WHERE YOU CAN FIND MORE INFORMATION
     In connection with the proposed merger, the Company filed its definitive proxy statement and a form of proxy on Schedule 14A on April 1, 2011 and other related materials with the SEC. The definitive proxy statement and proxy were first mailed to shareholders of the Company on or about April 4, 2011. BEFORE MAKING ANY VOTING DECISION, THE COMPANY’S SHAREHOLDERS ARE URGED TO READ THE DEFINITIVE PROXY STATEMENT, ALL RELATED SUPPLEMENTS AND AMENDMENTS (IF ANY AND WHEN THEY BECOME AVAILABLE) AND ALL OTHER RELATED MATERIALS CAREFULLY BECAUSE THEY CONTAIN (AND WILL CONTAIN) IMPORTANT INFORMATION REGARDING THE PROPOSED MERGER AND RELATED MATTERS. Investors and shareholders of the Company will be able to obtain, without charge, a copy of the proxy statement, this supplement and other relevant documents filed with the SEC from the SEC’s website at http://www.sec.gov. Investors and shareholders of the Company will also be able to obtain, without charge, a copy of the proxy statement, this supplement and other relevant documents (when available) by directing a request by mail or telephone to Tollgrade Communications, Inc. Attn: Corporate Secretary, 3120 Unionville Road, Suite 400, Cranberry Township, PA 16066, telephone: (724) 720-1400, or from the Company’s website, http://www.tollgrade.com.
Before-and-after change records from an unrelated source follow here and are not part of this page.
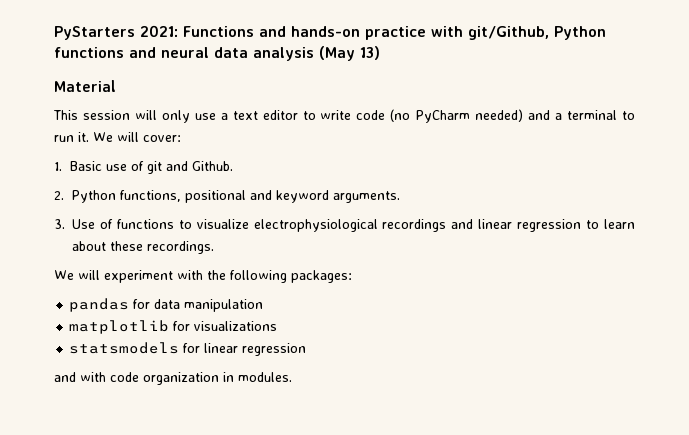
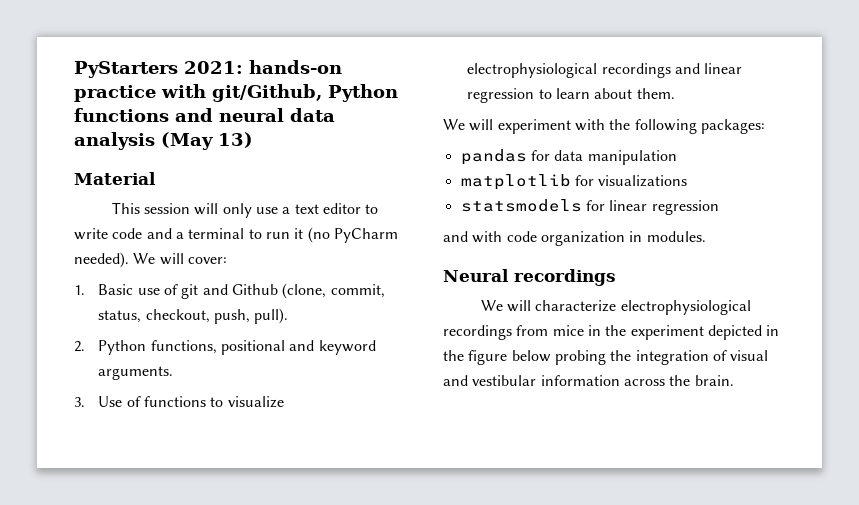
- PyStarters 2021: Functions and hands-on practice with git/Github, Python functions and neural data analysis (May 13)
+ PyStarters 2021: hands-on practice with git/Github, Python functions and neural data analysis (May 13)
- This session will only use a text editor to write code (no PyCharm needed) and a terminal to run it.
+ This session will only use a text editor to write code and a terminal to run it (no PyCharm needed).
- 1. Basic use of git and Github.
+ 1. Basic use of git and Github (clone, commit, status, checkout, push, pull).
- 3. Use of functions to visualize electrophysiological recordings and linear regression to learn about these recordings.
+ 3. Use of functions to visualize electrophysiological recordings and linear regression to learn about them.
+ Neural recordings
+ We will characterize electrophysiological recordings from mice in the experiment depicted in the figure below probing the integration of visual and vestibular information across the brain.

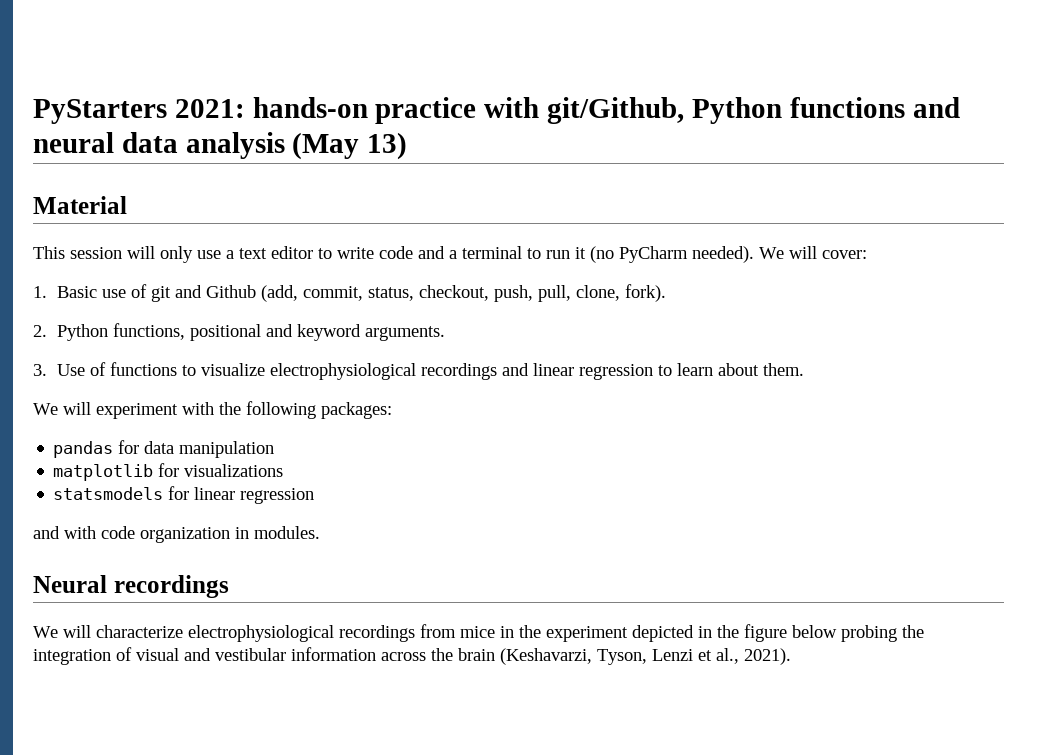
- 1. Basic use of git and Github (clone, commit, status, checkout, push, pull).
+ 1. Basic use of git and Github (add, commit, status, checkout, push, pull, clone, fork).
- We will characterize electrophysiological recordings from mice in the experiment depicted in the figure below probing the integration of visual and vestibular information across the brain.
+ We will characterize electrophysiological recordings from mice in the experiment depicted in the figure below probing the integration of visual and vestibular information across the brain (Keshavarzi, Tyson, Lenzi et al., 2021).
     The Company and its directors and officers may be deemed to be participants in the solicitation of proxies from the Company’s shareholders with respect to the proposed merger. Information about the Company’s directors and executive officers and their ownership of the Company’s common stock is set forth in the Company’s Annual Report on Form 10-K for the fiscal year ended December 31, 2010, which was filed with the SEC on March 10, 2011, in the definitive proxy statement relating to the proposed merger, and in other filings with the SEC made by the Company. Shareholders may obtain additional information regarding the interests of the Company and its directors and executive officers in the proposed merger, which may be different than those of the Company’s shareholders generally, by reading the proxy statement and other relevant documents regarding the proposed merger.